From the entries below, copy exactly the lines from the one that contains "- freq1 is the frequency of allele #?" through the one that contains "- miRNA info", both included, and only those.

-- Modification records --
####################

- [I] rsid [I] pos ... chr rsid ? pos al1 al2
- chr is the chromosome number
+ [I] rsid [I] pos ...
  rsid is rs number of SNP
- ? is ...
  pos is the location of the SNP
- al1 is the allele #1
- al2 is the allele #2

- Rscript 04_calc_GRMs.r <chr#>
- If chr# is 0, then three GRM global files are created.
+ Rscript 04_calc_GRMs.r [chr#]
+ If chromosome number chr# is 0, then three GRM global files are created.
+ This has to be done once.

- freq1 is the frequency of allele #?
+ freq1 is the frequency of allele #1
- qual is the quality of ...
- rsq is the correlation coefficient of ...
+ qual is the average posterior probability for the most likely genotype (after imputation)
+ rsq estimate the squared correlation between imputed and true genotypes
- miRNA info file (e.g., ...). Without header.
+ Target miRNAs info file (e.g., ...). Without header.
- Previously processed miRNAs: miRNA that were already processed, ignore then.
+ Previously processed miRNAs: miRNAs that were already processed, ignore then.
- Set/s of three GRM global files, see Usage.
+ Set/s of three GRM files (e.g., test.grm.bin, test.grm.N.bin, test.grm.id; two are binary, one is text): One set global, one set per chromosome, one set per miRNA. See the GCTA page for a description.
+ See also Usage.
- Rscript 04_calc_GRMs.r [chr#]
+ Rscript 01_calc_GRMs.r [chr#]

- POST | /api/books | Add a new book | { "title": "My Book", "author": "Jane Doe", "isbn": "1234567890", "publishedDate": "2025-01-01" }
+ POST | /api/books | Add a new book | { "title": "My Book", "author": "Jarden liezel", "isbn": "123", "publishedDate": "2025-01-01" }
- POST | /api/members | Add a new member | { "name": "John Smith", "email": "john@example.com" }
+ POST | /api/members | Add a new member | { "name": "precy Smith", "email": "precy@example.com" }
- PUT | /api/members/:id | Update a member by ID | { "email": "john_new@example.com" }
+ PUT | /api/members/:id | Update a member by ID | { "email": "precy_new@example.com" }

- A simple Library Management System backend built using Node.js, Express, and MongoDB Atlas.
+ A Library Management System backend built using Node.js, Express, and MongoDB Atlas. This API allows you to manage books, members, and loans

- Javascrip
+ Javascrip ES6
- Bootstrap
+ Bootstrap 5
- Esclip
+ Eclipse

####################

-- TASK RESULT --
- freq1 is the frequency of allele #?
+ freq1 is the frequency of allele #1
- qual is the quality of ...
- rsq is the correlation coefficient of ...
+ qual is the average posterior probability for the most likely genotype (after imputation)
+ rsq estimate the squared correlation between imputed and true genotypes
- miRNA info file (e.g., ...). Without header.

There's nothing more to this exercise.